Woman who stole $250,000 from employer gets 5 years
Owner of defrauded Parksville construction company says his life has been ruined
A Vancouver Island woman has been sentenced to five years in prison for stealing more than a quarter of a million dollars from her employer over the course of 10 years.
Corrina Dawne Dreger, 46, of Parksville, has also been ordered to repay the funds.
Dreger was the bookkeeper for Collins Custom Contracting, a Parksville construction company. She started off slowly, stealing just enough to pay her utility bills.
But by 2009, she was transferring $80,000 to $100,000 dollars from company funds into her personal credit card account each year. She was charged with fraud over $5,000 in Oct. 2012, and found guilty last week.
John Collins, the owner of the company she worked for, says the ordeal has been devastating, both financially and emotionally.
"I'm a broken man," he said. "For me, it was a trust factor and that's affected me big-time."
Collins says although his business has survived, the ordeal ended his marriage and according to doctors, the stress likely contributed to his cancer.

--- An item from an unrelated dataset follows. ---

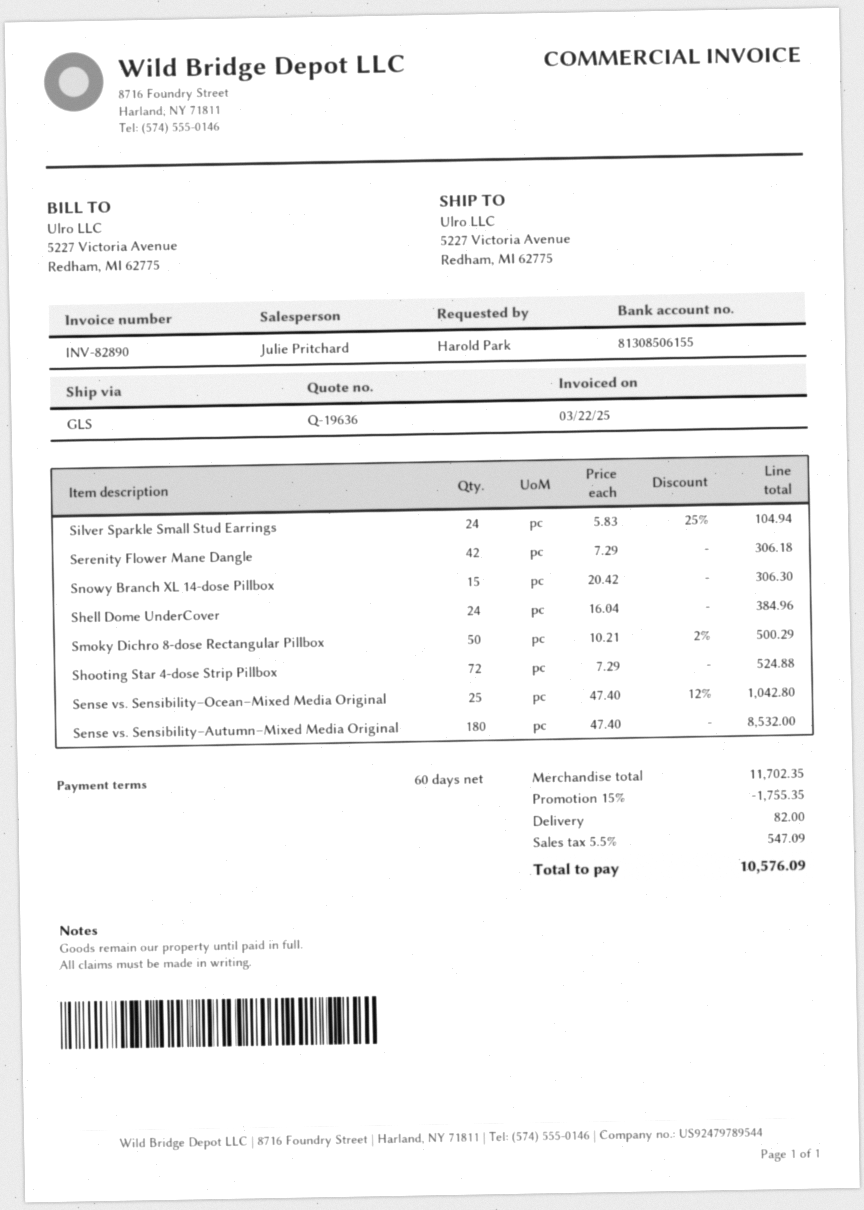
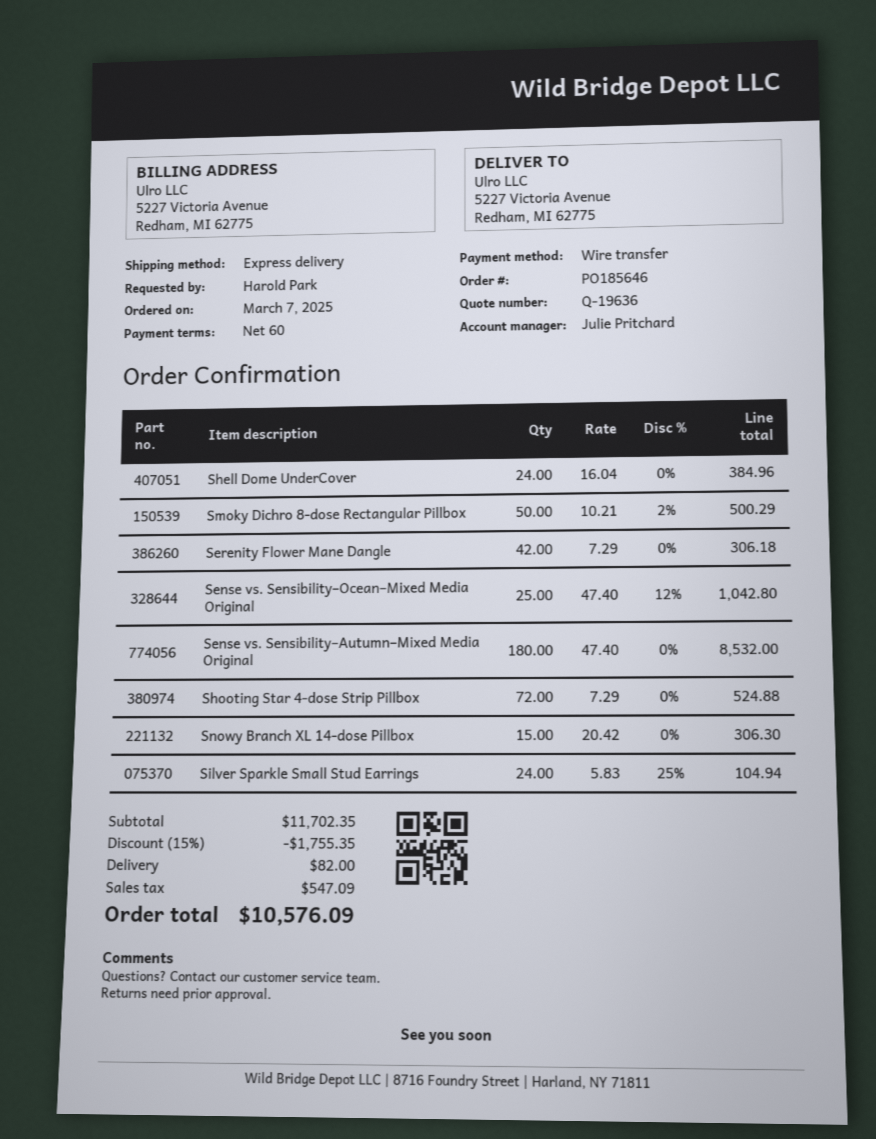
shipping method: GLS -> express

"It affected my employees. It affected bonuses and added a lot of stress in my life because I didn't think I was making any money," he said.
"[It] also affected my marriage because I trusted my bookkeeper more than I trusted my wife. My bookkeeper would be saying my wife is spending the money, when in fact she wasn't. So my marriage was destroyed," he said.
Collins was then diagnosed with cancer.
"The doctors put it down to stress," he said.
Collins believes Dreger would have been caught sooner, but the professional accounting firm he hired employed Dreger's brother to review his books.
"The accountant should have realized that was a big mistake — putting brother and sister together," he said.
Collins is suing the accounting firm Huggins & Co., but says the money won't heal the emotional scars.